Problem details
Please return the listing exactly as written, but without its pictures.
══ Material for this task ══
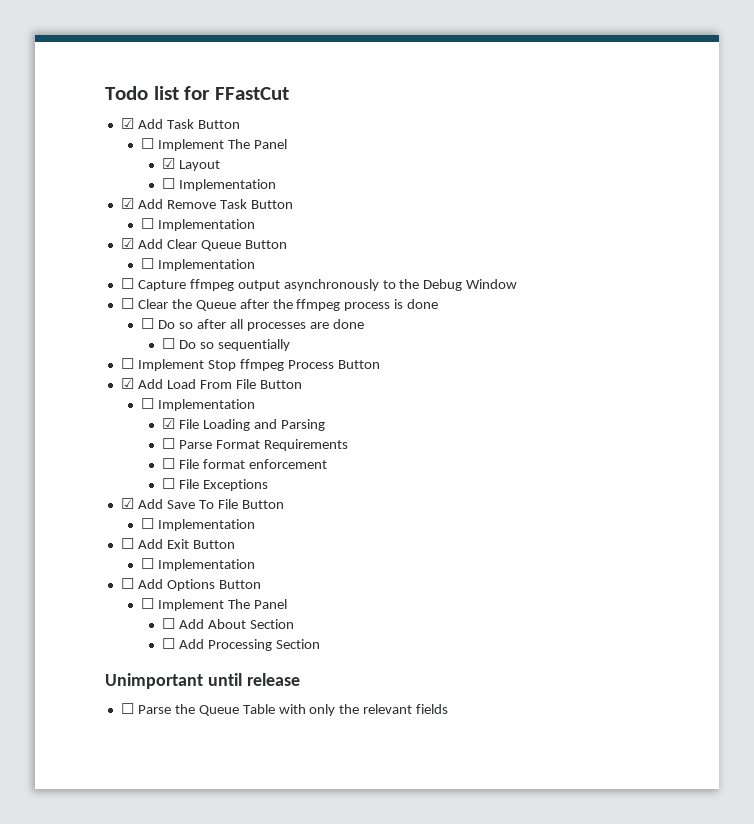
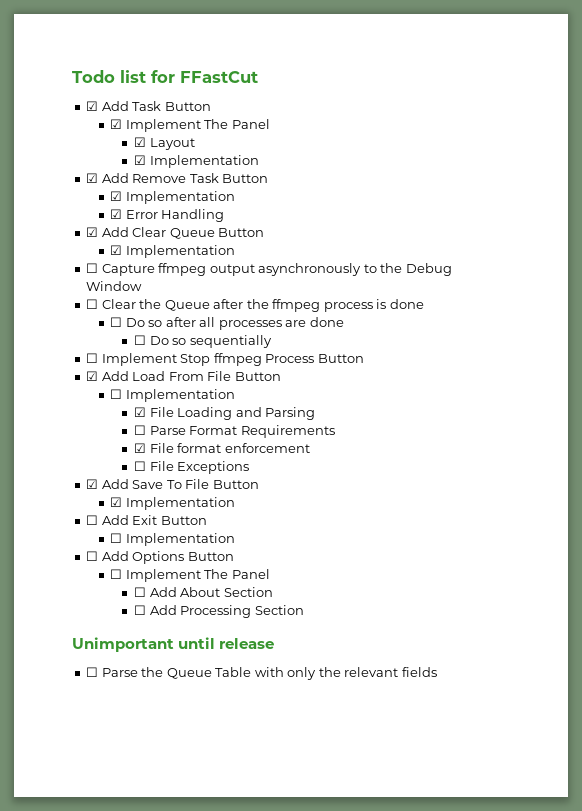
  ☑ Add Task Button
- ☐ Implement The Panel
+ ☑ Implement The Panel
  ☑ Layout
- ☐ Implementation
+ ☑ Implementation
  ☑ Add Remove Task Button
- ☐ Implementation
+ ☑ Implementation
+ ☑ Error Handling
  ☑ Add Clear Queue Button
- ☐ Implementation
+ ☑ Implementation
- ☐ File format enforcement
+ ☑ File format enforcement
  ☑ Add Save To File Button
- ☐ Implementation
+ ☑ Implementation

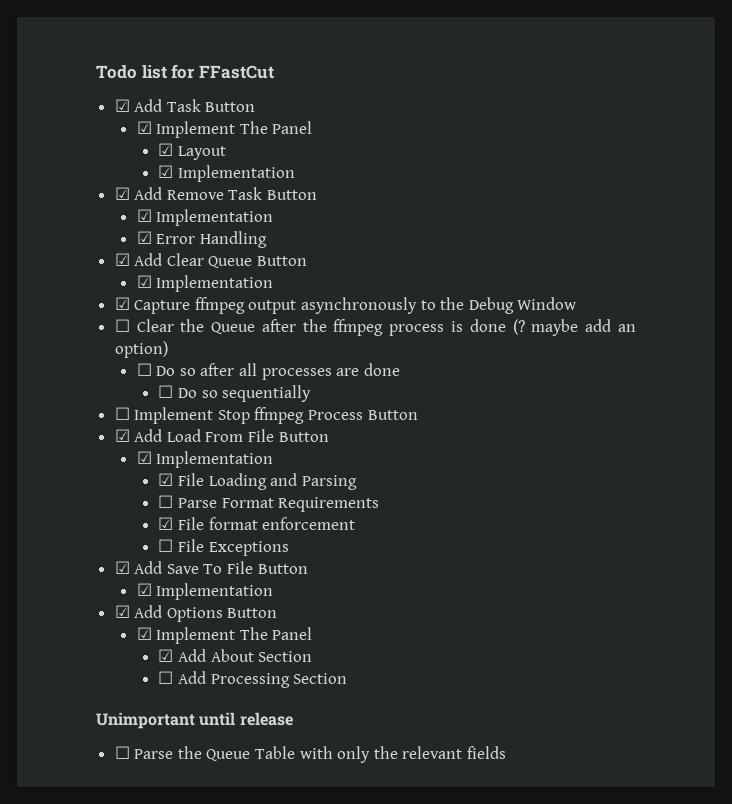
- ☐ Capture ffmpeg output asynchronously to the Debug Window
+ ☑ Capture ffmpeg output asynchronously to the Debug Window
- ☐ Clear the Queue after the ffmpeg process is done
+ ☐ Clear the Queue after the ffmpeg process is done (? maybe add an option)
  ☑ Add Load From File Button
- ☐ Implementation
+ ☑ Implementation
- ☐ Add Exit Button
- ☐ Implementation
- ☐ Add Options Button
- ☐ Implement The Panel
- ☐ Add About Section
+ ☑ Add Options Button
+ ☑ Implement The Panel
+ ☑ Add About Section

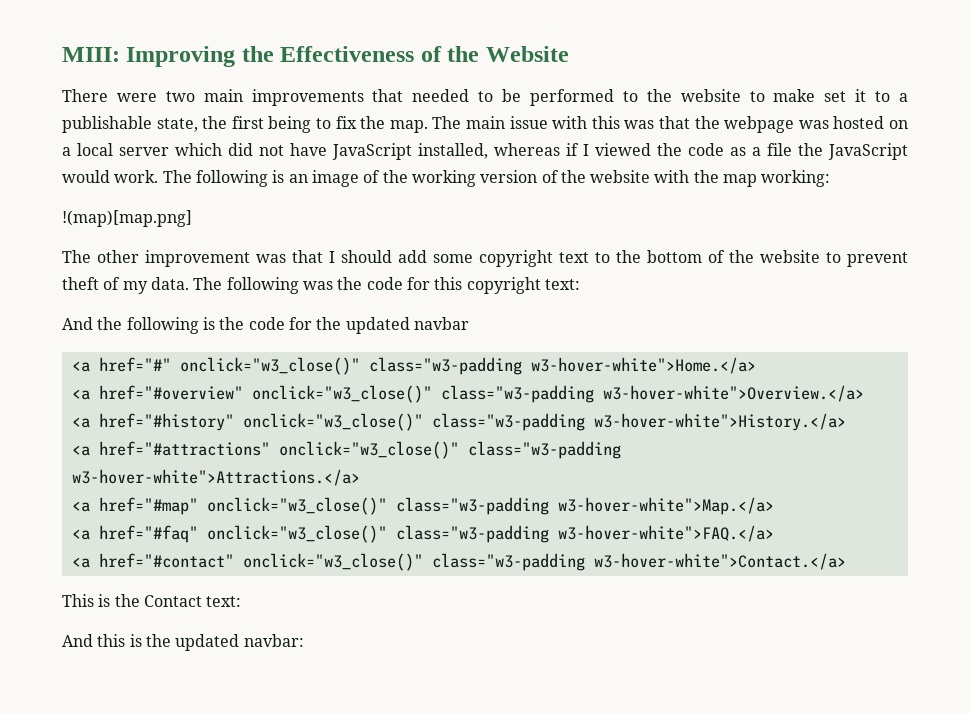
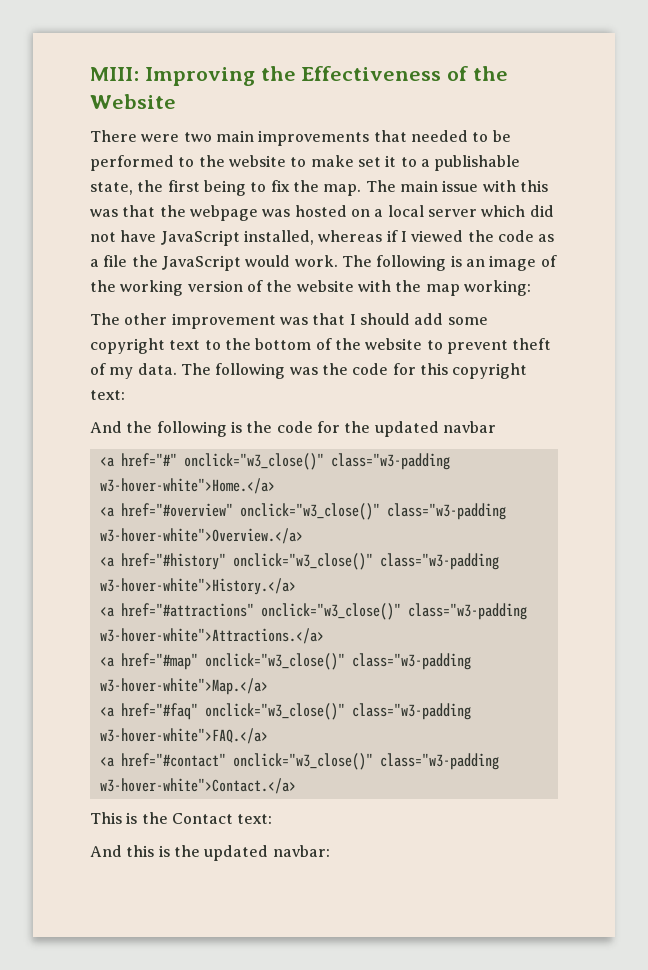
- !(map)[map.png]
═══
Response to the exercise
  ☑ Add Task Button
- ☐ Implement The Panel
+ ☑ Implement The Panel
  ☑ Layout
- ☐ Implementation
+ ☑ Implementation
  ☑ Add Remove Task Button
- ☐ Implementation
+ ☑ Implementation
+ ☑ Error Handling
  ☑ Add Clear Queue Button
- ☐ Implementation
+ ☑ Implementation
- ☐ File format enforcement
+ ☑ File format enforcement
  ☑ Add Save To File Button
- ☐ Implementation
+ ☑ Implementation

- ☐ Capture ffmpeg output asynchronously to the Debug Window
+ ☑ Capture ffmpeg output asynchronously to the Debug Window
- ☐ Clear the Queue after the ffmpeg process is done
+ ☐ Clear the Queue after the ffmpeg process is done (? maybe add an option)
  ☑ Add Load From File Button
- ☐ Implementation
+ ☑ Implementation
- ☐ Add Exit Button
- ☐ Implementation
- ☐ Add Options Button
- ☐ Implement The Panel
- ☐ Add About Section
+ ☑ Add Options Button
+ ☑ Implement The Panel
+ ☑ Add About Section

- !(map)[map.png]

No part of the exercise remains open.